EXERCISE DATA
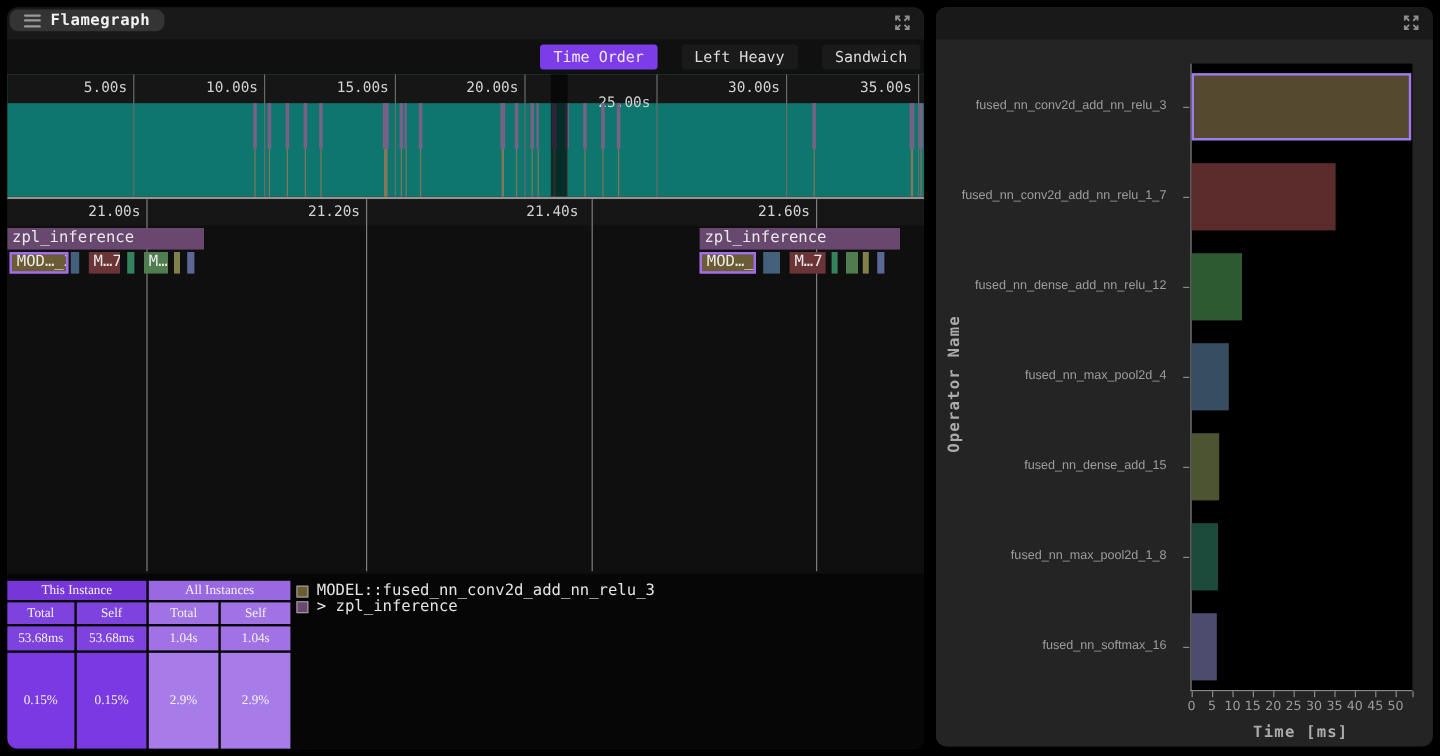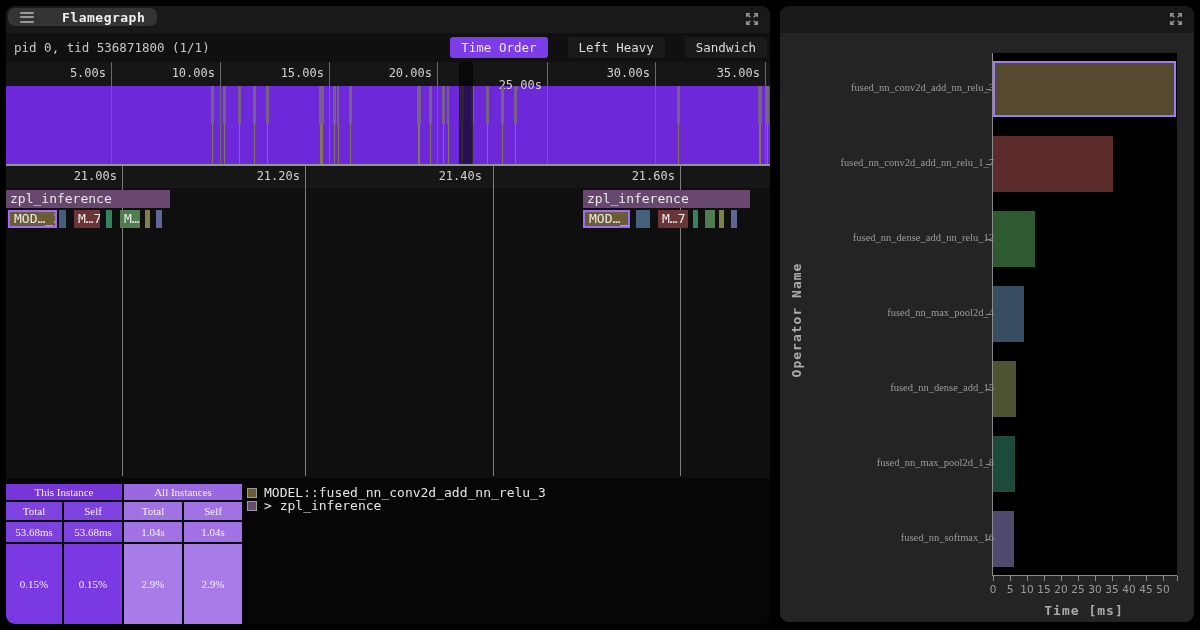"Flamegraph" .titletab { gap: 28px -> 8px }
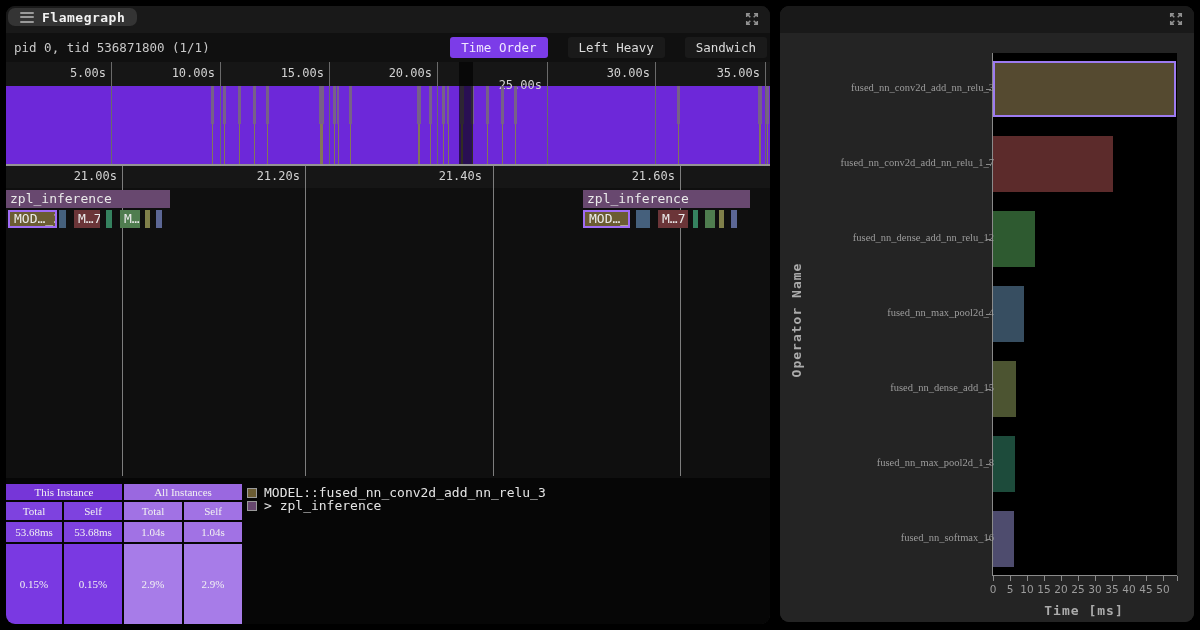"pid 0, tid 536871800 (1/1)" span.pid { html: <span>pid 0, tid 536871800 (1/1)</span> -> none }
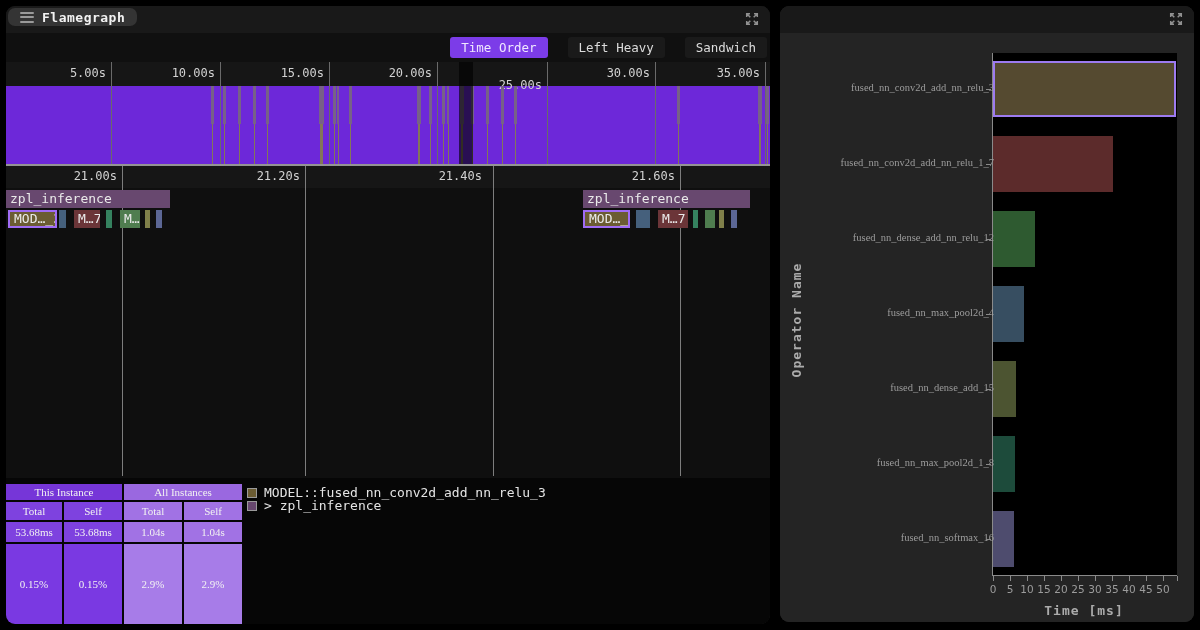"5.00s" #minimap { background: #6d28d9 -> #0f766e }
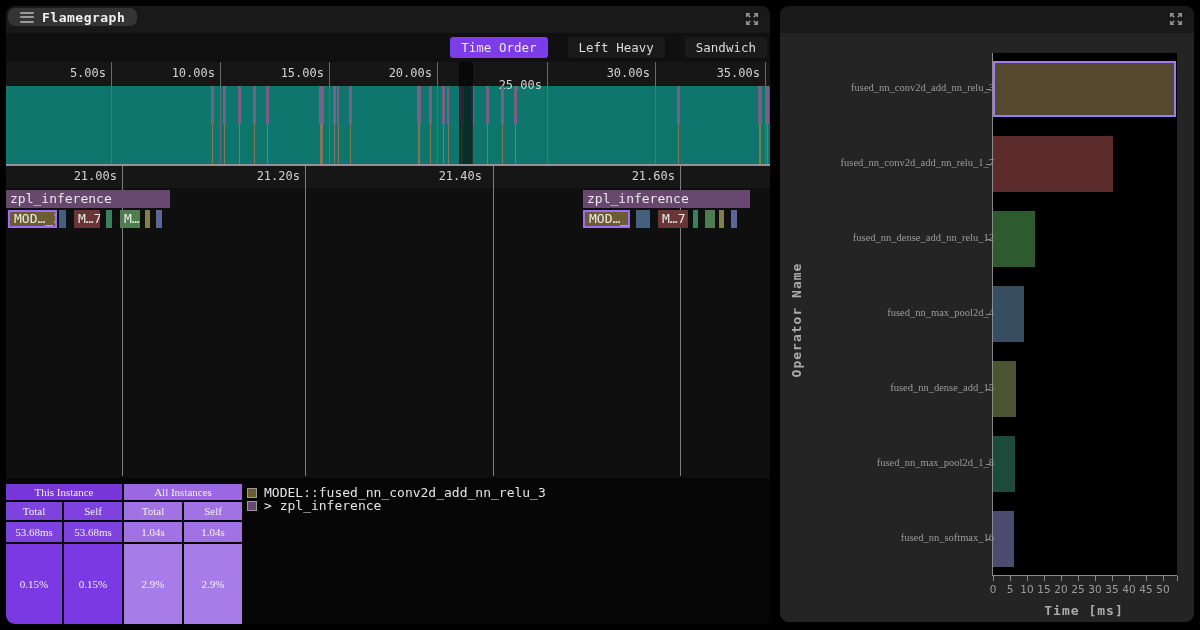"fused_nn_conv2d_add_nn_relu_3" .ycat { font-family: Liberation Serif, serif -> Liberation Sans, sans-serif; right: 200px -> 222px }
==
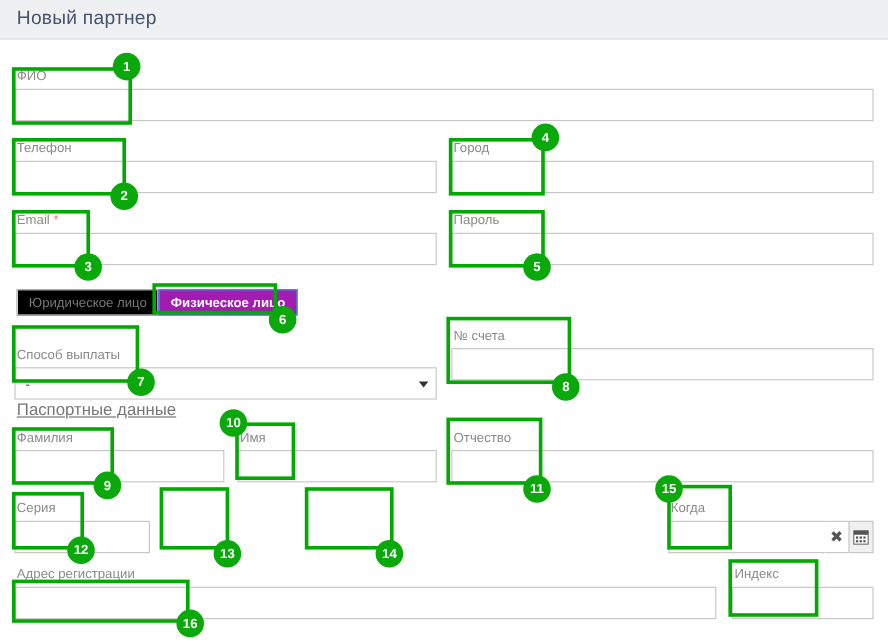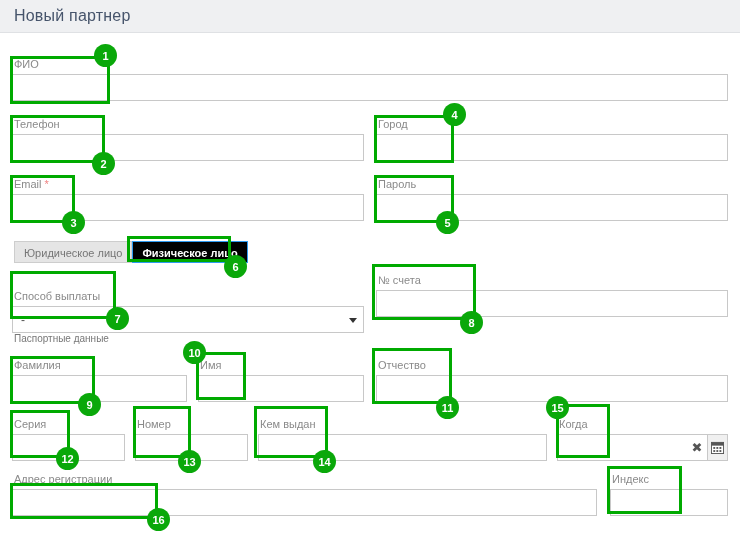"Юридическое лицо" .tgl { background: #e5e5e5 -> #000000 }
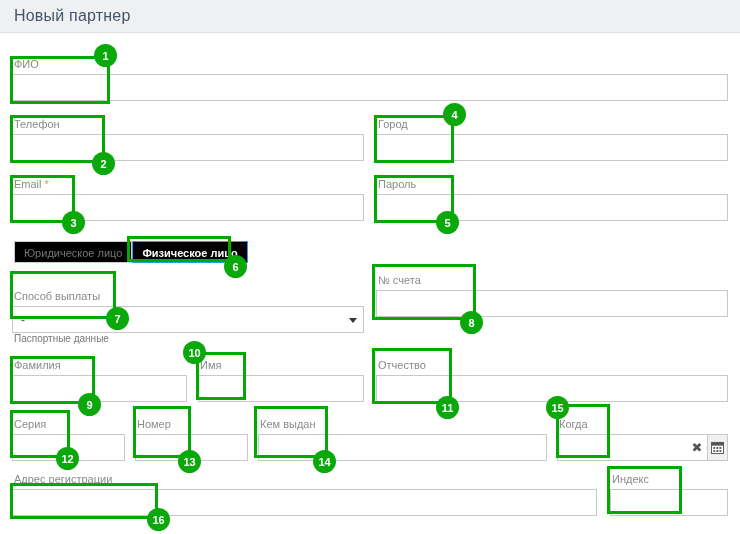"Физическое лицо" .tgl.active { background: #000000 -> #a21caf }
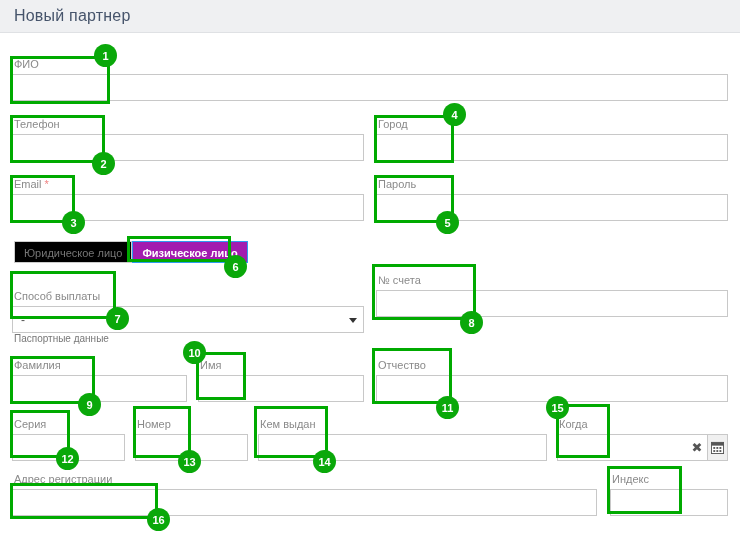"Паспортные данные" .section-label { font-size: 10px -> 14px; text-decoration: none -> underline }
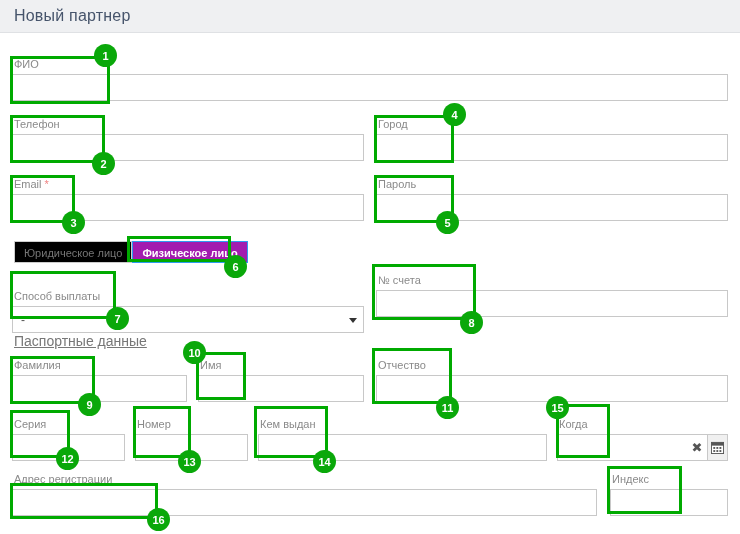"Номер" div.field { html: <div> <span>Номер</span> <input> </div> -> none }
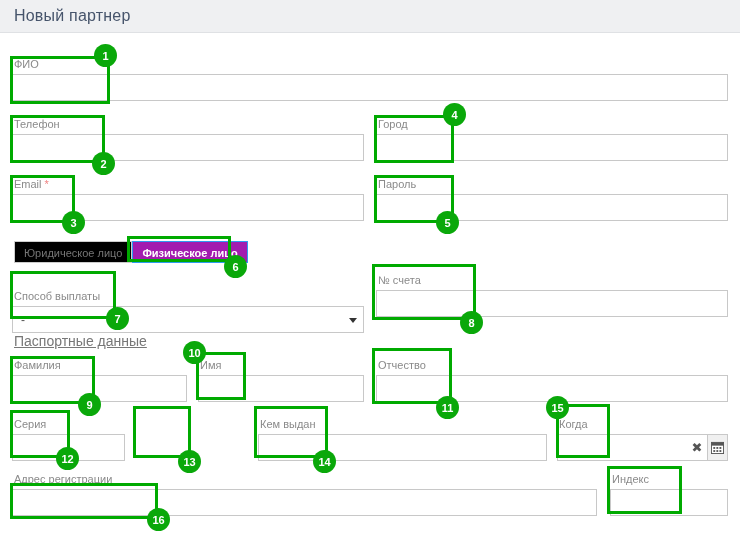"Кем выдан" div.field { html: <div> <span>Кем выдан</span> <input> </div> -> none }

TASK OBJECTIVE
What belongs in the answer is each line above from the line with "<span>pid 0, tid" to the line with "Liberation Serif, serif", inclusive, reproduced exactly and free of pictures.

ANSWER
"pid 0, tid 536871800 (1/1)" span.pid { html: <span>pid 0, tid 536871800 (1/1)</span> -> none }
"5.00s" #minimap { background: #6d28d9 -> #0f766e }
"fused_nn_conv2d_add_nn_relu_3" .ycat { font-family: Liberation Serif, serif -> Liberation Sans, sans-serif; right: 200px -> 222px }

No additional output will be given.